In September, ISHR's Business and Human Rights Program director Joanne Bauer and Liz Umlas, Senior Fellow of the Croatan Institute, published two articles looking at the human rights considerations of certified B Corporations and benefit corporations, a relatively new form of social enterprise. In the first article, “Do Benefit Corporations Respect Human Rights?,” featured on the cover of Stanford Social Innovation Review, Bauer and Umlas examine the assessment tool of certified B Corporations – the B Impact Assessment (BIA) – and evaluate the extent to which it includes companies’ respect for human rights. They conclude that, despite several promising human rights-related elements, the BIA comes up short, though the B Corp and benefit corporation forms themselves could provide a path to respecting human rights intrinsically if some of their limitations could be addressed.
In the second article, “Making Corporations Responsible: The Parallel Tracks of the B Corp and BHR Movements,” in Business and Society Review, the authors argue that the business and human rights (BHR) movement and the B Corp movement have important things to learn from other: for BHR, the potential to build intrinsic valuation of human rights into the corporate form, and for B Corps, the importance of measuring and addressing companies’ negative impact on human rights, not just B Corps’ “benefit” to society. So far, however, there has been little cross-fertilization between these movements. The authors’ aim is to stimulate discussion about corporate structure and human rights both within the BHR and B Corp movements and across the movements.

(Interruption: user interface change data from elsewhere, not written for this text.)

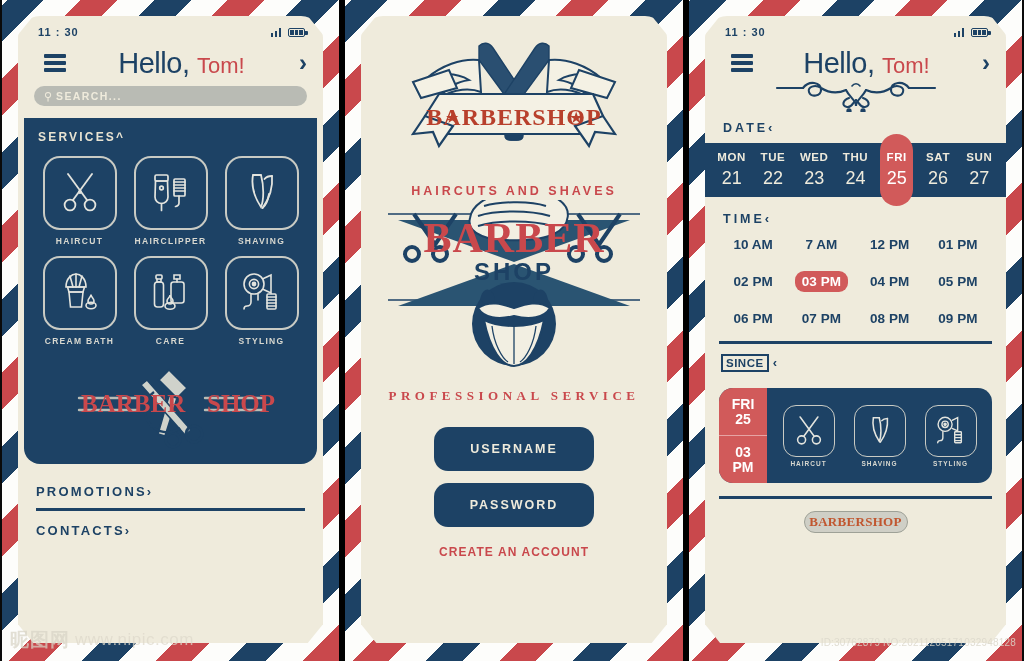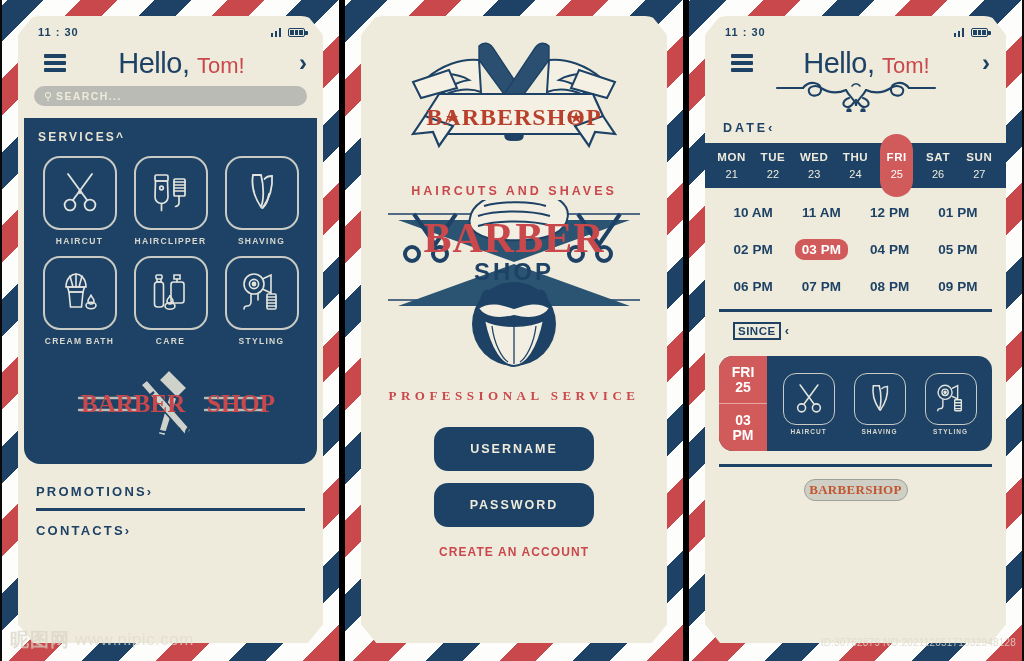"21" .day .dd { font-size: 11px -> 18px }
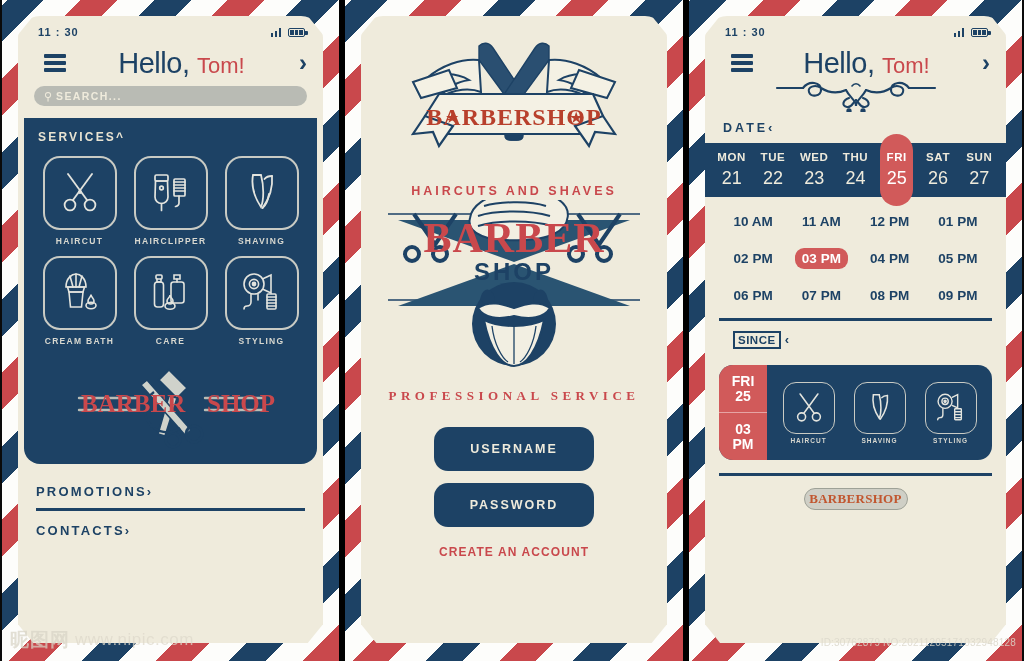"TIME‹" div.p3-label { html: none -> <div> <span>TIME</span><span>‹</span> </div> }
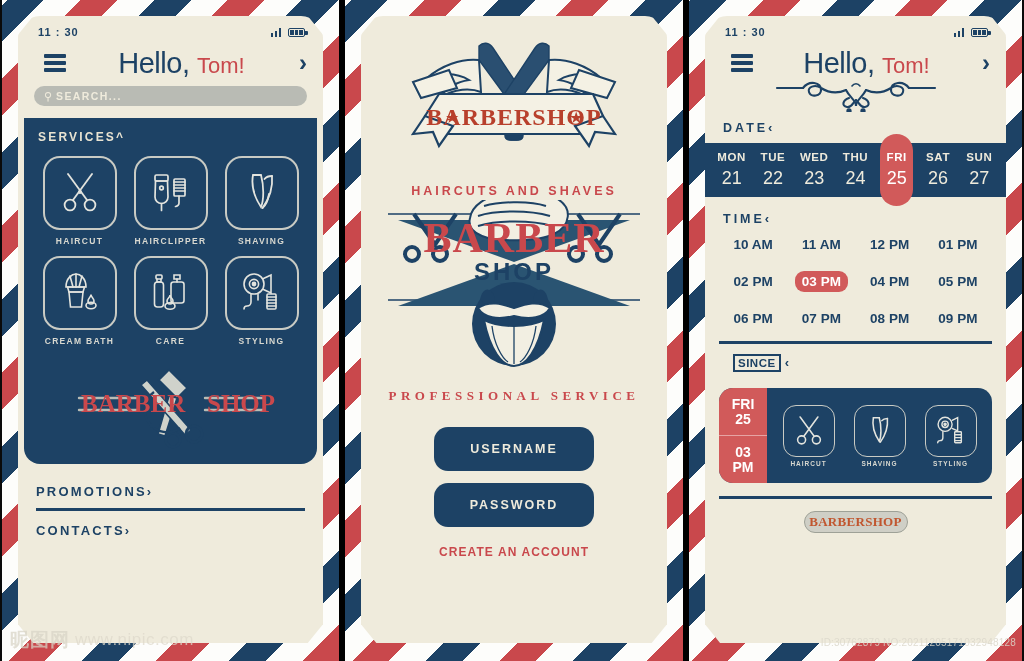"11 AM" span.in { text: 11 -> 7 }
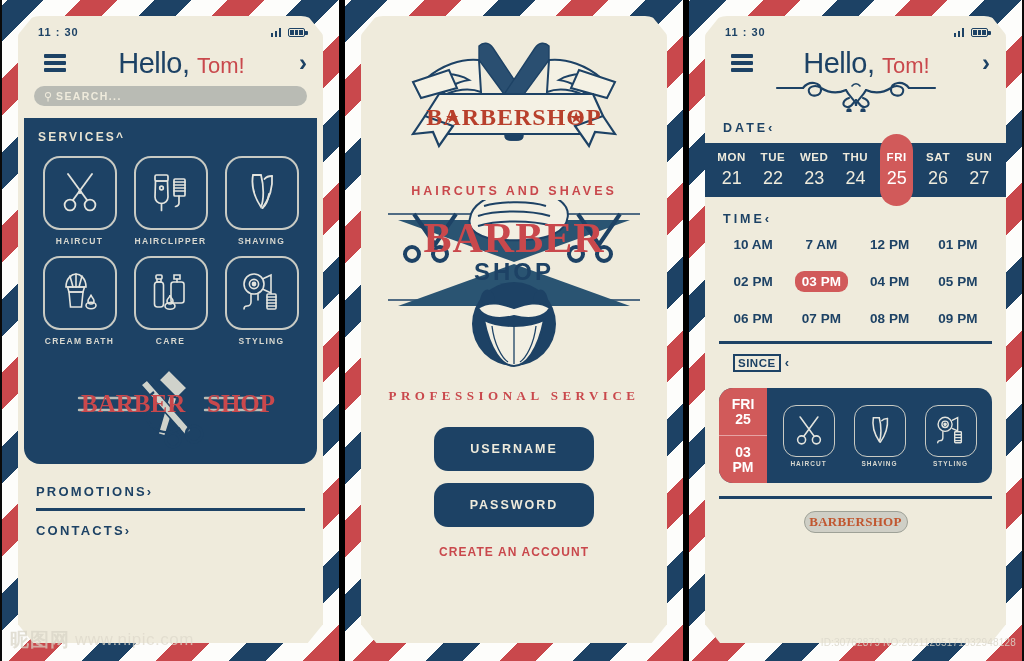"SINCE ‹" div.p3-label { padding-left: 28px -> 16px }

Joanne Bauer is Senior Researcher, Business and Human Rights Program and Adjunct Professor at the School of International and Public Affairs. She co-leads the Teaching Business and Human Rights Forum based at Columbia and involving more than 260 faculty at 180 institutions in more than 30 countries. Bauer is editor of Forging Environmentalism: Justice, Livelihood and Contested Environments (ME Sharpe, 2006), and co-editor of The East Asian Challenge for Human Rights (Cambridge University Press, 1999).